### YOUR OBJECTIVE
Within the entries below, please retype exactly the lines starting with the line that has "margin-left: 24px ->" and going on through the line that has "justify-content: flex-end ->", but not the pictures.

### RECORDS SHOWN
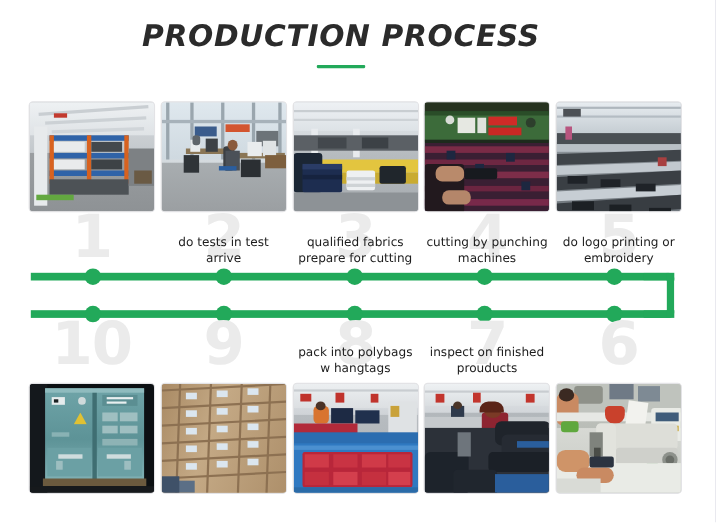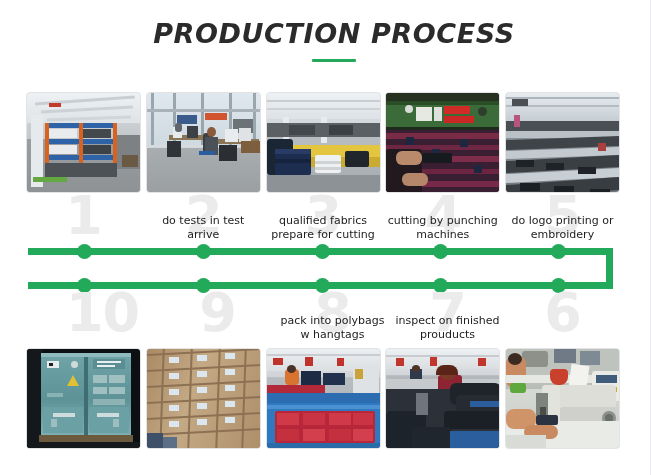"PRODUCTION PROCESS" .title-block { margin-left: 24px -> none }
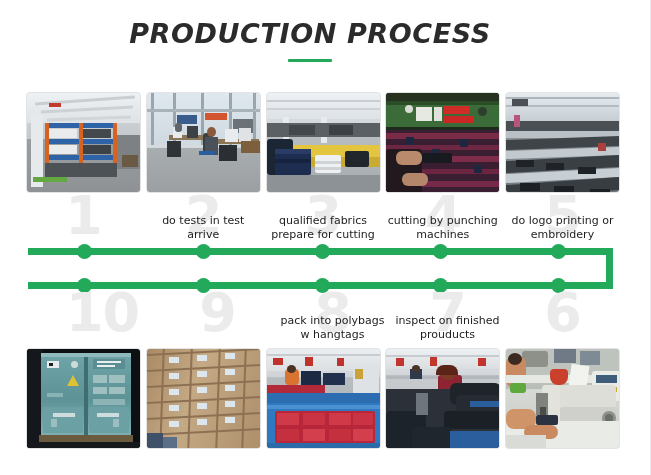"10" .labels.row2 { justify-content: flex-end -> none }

---

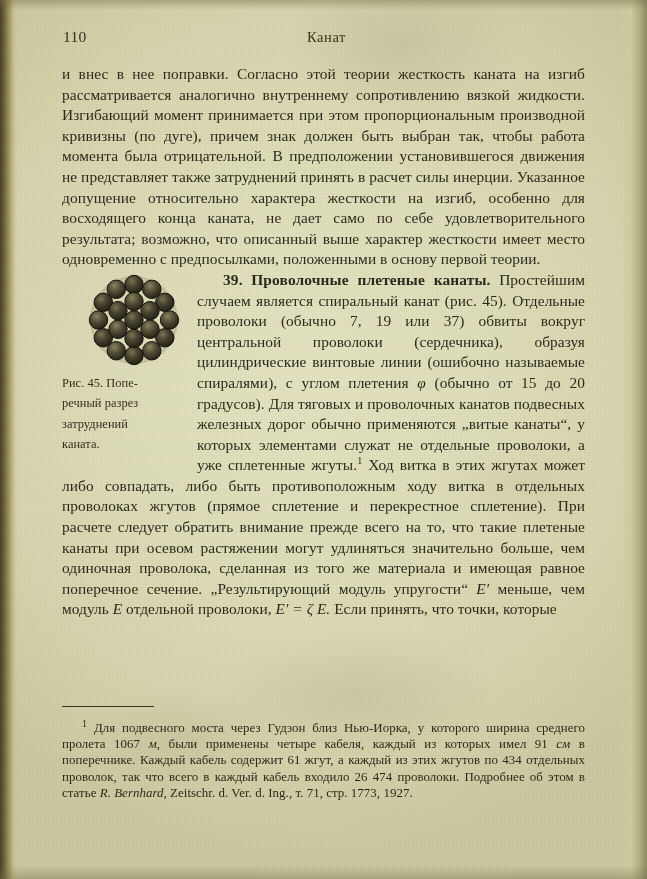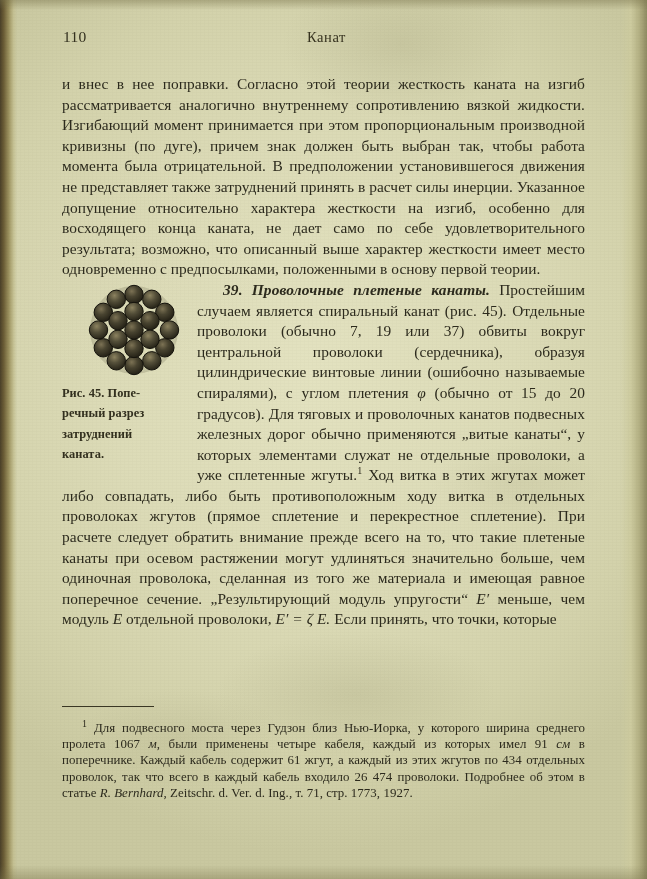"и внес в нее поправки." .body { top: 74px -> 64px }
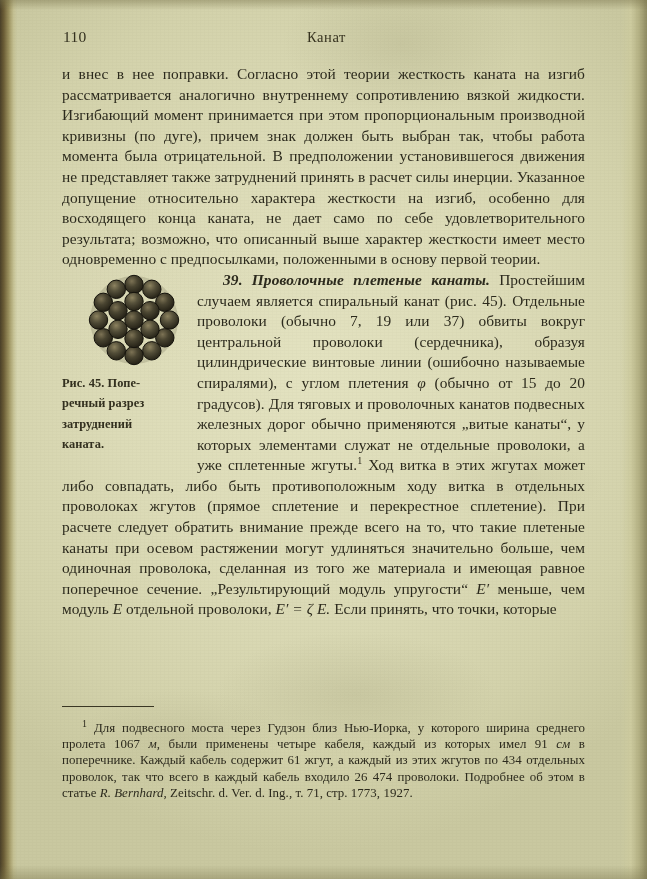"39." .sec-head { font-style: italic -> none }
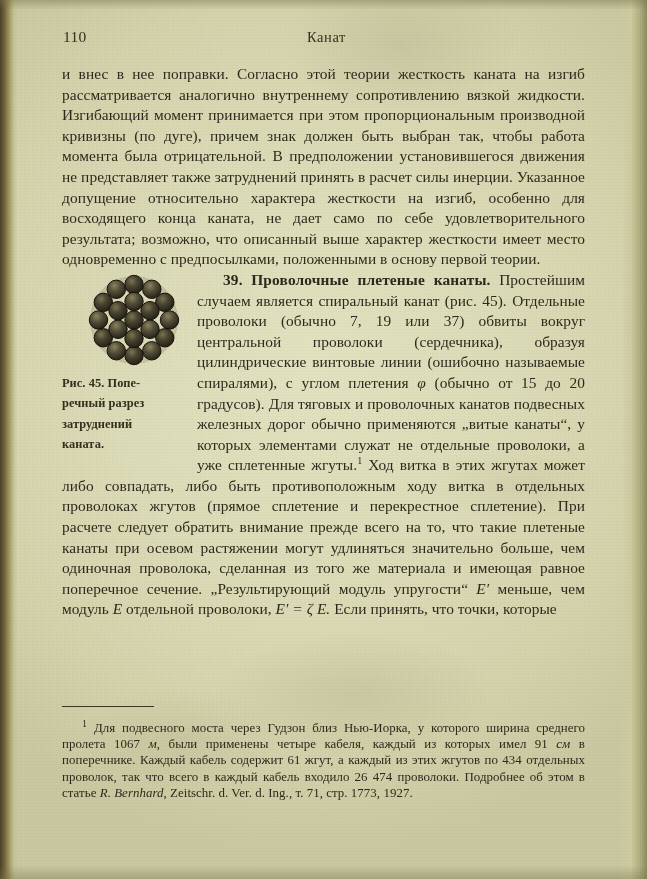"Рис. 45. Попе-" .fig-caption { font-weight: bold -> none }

### FINAL ANSWER
"PRODUCTION PROCESS" .title-block { margin-left: 24px -> none }
"10" .labels.row2 { justify-content: flex-end -> none }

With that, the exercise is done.